We believe that the database of our fans at West Ham United is an extremely valuable asset in its own right and stands at circa seven hundred thousand members according to our club source.

Unlike most other "customer" databases, West Ham fans (and all football fans in fairness) have both great love and loyalty to their club and are commonly recognised as being incredibly emotional when engaged. To open any commercial platform, enabling a third-party organisation to manipulate its loyal fans when they’re at their most emotionally vulnerable state raises a number of further questions of ethics which we believe are worthy of debate.

The thought of running mini-ICO’s to fund player purchases, to raise money for tournaments and choosing the team – these are not commodities that the club in our opinion has the right to sell.

We and our members believe that as football fans we have basic rights of entitlement and it is these that are seemingly being thrown up for grabs, commoditised and monetised, giving way to sections of our support becoming further alienated from the club they love.
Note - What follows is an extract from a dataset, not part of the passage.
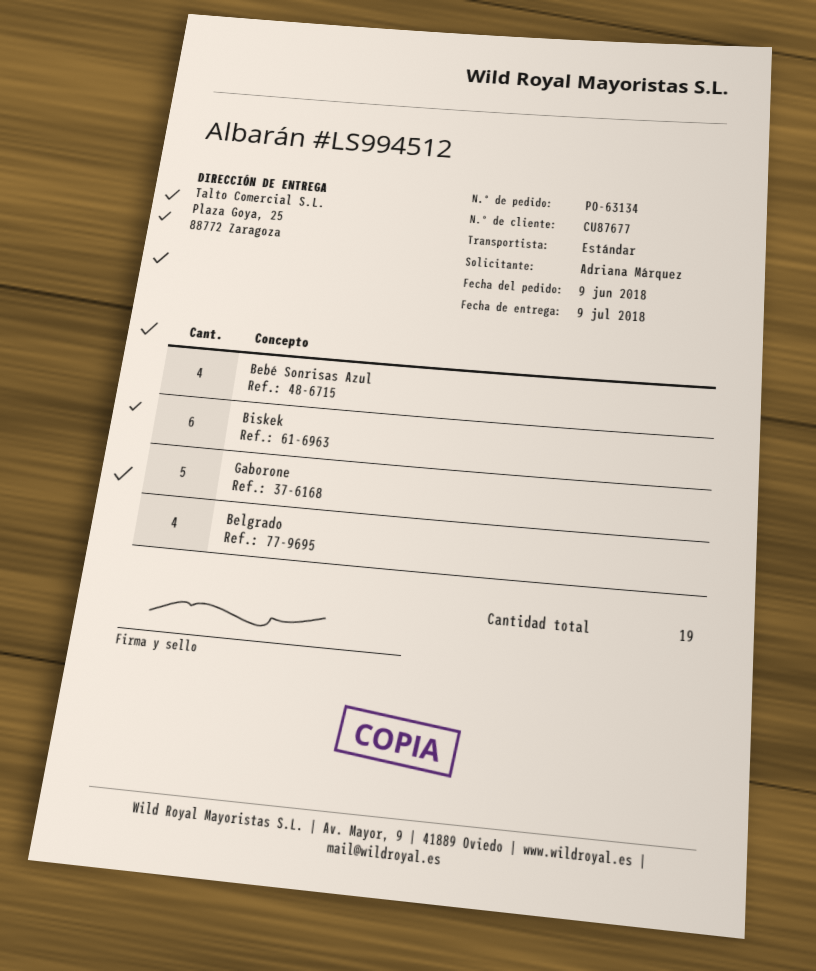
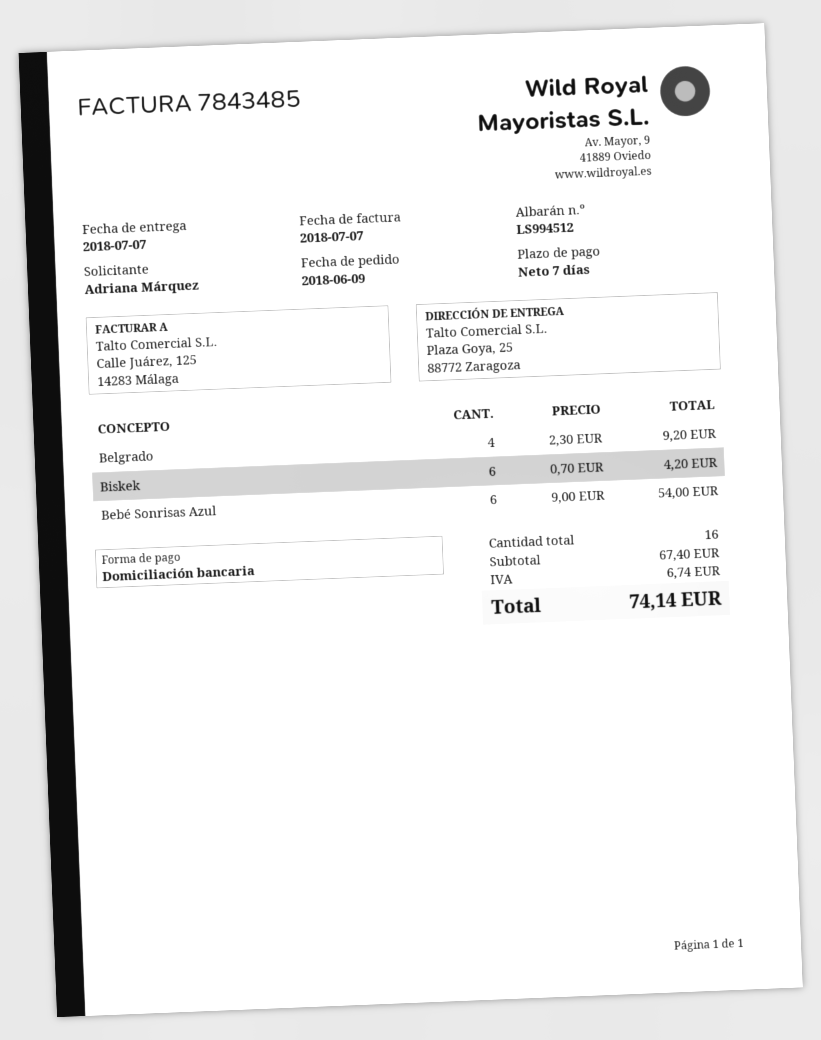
delivery date: 2018-07-09 -> 2018-07-07
Bebé Sonrisas Azul: 4 -> 6
Gaborone: 5 -> none
total quantity: 19 -> 16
That is completely unacceptable.




I feel it timely to remind our CEO and her Digital & Commercial officer that West Ham fans do not take kindly to the custodians of its club behaving like voraciously mercantile, privacy-invading offshoots of the KGB, hiding behind a wordy privacy policy that most of its supporters do not understand.

They would do well to remember that its loyal supporters expect to be treated with respect for the love they have, the time served support they have given, and for the commercial contribution they continue to make to the football club.

The last time West Ham fans believed they were being unfairly commercialised, Karren Brady was selling space in the soft-porn vehicle that was the misogynistic The Daily Sport, Meanwhile Karim was still at primary school and Alexandre hadn’t picked up his first deck of cards.

The actions of the then custodians of our great club triggered the bond scheme protests of November 1991; perhaps a quick call to Peter Storrie down under would provide a seemingly much-needed history lesson and a heads-up on how not to treat the West Ham faithful.

Accordingly, I will be writing to both Karim Varani and to Karren Brady on behalf of Hammers United, again seeking an audience to discuss these most disturbing matters.